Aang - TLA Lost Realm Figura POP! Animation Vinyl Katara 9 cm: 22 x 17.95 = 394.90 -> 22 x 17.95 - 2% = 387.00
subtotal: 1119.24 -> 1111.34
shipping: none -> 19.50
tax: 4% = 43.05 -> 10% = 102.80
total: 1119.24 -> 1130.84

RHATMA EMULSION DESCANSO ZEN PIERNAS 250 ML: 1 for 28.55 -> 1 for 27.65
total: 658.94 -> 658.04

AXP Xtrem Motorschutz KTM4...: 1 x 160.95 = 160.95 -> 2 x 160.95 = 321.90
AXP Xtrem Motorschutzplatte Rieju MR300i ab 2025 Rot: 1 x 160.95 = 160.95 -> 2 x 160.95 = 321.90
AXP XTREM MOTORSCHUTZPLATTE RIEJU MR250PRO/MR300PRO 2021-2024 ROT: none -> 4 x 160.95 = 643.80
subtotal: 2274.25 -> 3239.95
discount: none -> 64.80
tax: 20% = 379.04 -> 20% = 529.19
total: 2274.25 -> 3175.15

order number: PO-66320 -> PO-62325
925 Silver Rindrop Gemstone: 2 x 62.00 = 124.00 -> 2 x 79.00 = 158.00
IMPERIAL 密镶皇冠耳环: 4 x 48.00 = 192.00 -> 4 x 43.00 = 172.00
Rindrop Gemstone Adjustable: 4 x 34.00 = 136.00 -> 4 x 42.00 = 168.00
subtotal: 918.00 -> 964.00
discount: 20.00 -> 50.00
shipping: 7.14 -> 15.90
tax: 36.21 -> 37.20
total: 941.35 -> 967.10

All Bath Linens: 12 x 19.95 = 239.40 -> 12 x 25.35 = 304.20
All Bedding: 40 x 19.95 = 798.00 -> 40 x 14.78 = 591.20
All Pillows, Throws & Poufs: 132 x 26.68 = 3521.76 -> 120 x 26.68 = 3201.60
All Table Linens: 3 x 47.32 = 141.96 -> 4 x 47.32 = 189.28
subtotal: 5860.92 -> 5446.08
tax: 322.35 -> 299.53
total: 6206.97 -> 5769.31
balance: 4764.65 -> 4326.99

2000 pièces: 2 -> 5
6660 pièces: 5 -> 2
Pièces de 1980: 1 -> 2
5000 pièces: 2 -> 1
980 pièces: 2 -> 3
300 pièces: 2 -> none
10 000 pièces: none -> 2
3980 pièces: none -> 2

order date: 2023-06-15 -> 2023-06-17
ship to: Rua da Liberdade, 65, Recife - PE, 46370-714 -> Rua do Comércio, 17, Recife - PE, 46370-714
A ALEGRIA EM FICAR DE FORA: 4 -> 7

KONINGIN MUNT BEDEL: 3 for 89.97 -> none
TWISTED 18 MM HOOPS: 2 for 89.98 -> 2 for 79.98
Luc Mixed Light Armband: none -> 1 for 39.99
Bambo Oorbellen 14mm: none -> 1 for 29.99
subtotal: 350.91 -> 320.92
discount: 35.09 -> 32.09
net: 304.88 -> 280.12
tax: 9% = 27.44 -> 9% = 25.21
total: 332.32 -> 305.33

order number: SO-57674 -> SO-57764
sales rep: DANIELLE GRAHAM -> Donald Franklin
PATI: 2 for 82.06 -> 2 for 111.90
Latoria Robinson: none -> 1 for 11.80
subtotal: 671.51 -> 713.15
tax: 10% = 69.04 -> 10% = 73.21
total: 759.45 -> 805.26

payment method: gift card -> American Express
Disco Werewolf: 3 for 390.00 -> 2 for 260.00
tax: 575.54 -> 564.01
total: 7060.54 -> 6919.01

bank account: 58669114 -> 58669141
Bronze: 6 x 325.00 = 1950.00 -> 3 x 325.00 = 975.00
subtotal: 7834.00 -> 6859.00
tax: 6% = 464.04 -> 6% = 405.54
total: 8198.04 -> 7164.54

────────────────

PROBLEM STATEMENT:
Extract all of the material exactly as it is written.

YOUR RESPONSE:
Aang - TLA Lost Realm Figura POP! Animation Vinyl Katara 9 cm: 22 x 17.95 = 394.90 -> 22 x 17.95 - 2% = 387.00
subtotal: 1119.24 -> 1111.34
shipping: none -> 19.50
tax: 4% = 43.05 -> 10% = 102.80
total: 1119.24 -> 1130.84

RHATMA EMULSION DESCANSO ZEN PIERNAS 250 ML: 1 for 28.55 -> 1 for 27.65
total: 658.94 -> 658.04

AXP Xtrem Motorschutz KTM4...: 1 x 160.95 = 160.95 -> 2 x 160.95 = 321.90
AXP Xtrem Motorschutzplatte Rieju MR300i ab 2025 Rot: 1 x 160.95 = 160.95 -> 2 x 160.95 = 321.90
AXP XTREM MOTORSCHUTZPLATTE RIEJU MR250PRO/MR300PRO 2021-2024 ROT: none -> 4 x 160.95 = 643.80
subtotal: 2274.25 -> 3239.95
discount: none -> 64.80
tax: 20% = 379.04 -> 20% = 529.19
total: 2274.25 -> 3175.15

order number: PO-66320 -> PO-62325
925 Silver Rindrop Gemstone: 2 x 62.00 = 124.00 -> 2 x 79.00 = 158.00
IMPERIAL 密镶皇冠耳环: 4 x 48.00 = 192.00 -> 4 x 43.00 = 172.00
Rindrop Gemstone Adjustable: 4 x 34.00 = 136.00 -> 4 x 42.00 = 168.00
subtotal: 918.00 -> 964.00
discount: 20.00 -> 50.00
shipping: 7.14 -> 15.90
tax: 36.21 -> 37.20
total: 941.35 -> 967.10

All Bath Linens: 12 x 19.95 = 239.40 -> 12 x 25.35 = 304.20
All Bedding: 40 x 19.95 = 798.00 -> 40 x 14.78 = 591.20
All Pillows, Throws & Poufs: 132 x 26.68 = 3521.76 -> 120 x 26.68 = 3201.60
All Table Linens: 3 x 47.32 = 141.96 -> 4 x 47.32 = 189.28
subtotal: 5860.92 -> 5446.08
tax: 322.35 -> 299.53
total: 6206.97 -> 5769.31
balance: 4764.65 -> 4326.99

2000 pièces: 2 -> 5
6660 pièces: 5 -> 2
Pièces de 1980: 1 -> 2
5000 pièces: 2 -> 1
980 pièces: 2 -> 3
300 pièces: 2 -> none
10 000 pièces: none -> 2
3980 pièces: none -> 2

order date: 2023-06-15 -> 2023-06-17
ship to: Rua da Liberdade, 65, Recife - PE, 46370-714 -> Rua do Comércio, 17, Recife - PE, 46370-714
A ALEGRIA EM FICAR DE FORA: 4 -> 7

KONINGIN MUNT BEDEL: 3 for 89.97 -> none
TWISTED 18 MM HOOPS: 2 for 89.98 -> 2 for 79.98
Luc Mixed Light Armband: none -> 1 for 39.99
Bambo Oorbellen 14mm: none -> 1 for 29.99
subtotal: 350.91 -> 320.92
discount: 35.09 -> 32.09
net: 304.88 -> 280.12
tax: 9% = 27.44 -> 9% = 25.21
total: 332.32 -> 305.33

order number: SO-57674 -> SO-57764
sales rep: DANIELLE GRAHAM -> Donald Franklin
PATI: 2 for 82.06 -> 2 for 111.90
Latoria Robinson: none -> 1 for 11.80
subtotal: 671.51 -> 713.15
tax: 10% = 69.04 -> 10% = 73.21
total: 759.45 -> 805.26

payment method: gift card -> American Express
Disco Werewolf: 3 for 390.00 -> 2 for 260.00
tax: 575.54 -> 564.01
total: 7060.54 -> 6919.01

bank account: 58669114 -> 58669141
Bronze: 6 x 325.00 = 1950.00 -> 3 x 325.00 = 975.00
subtotal: 7834.00 -> 6859.00
tax: 6% = 464.04 -> 6% = 405.54
total: 8198.04 -> 7164.54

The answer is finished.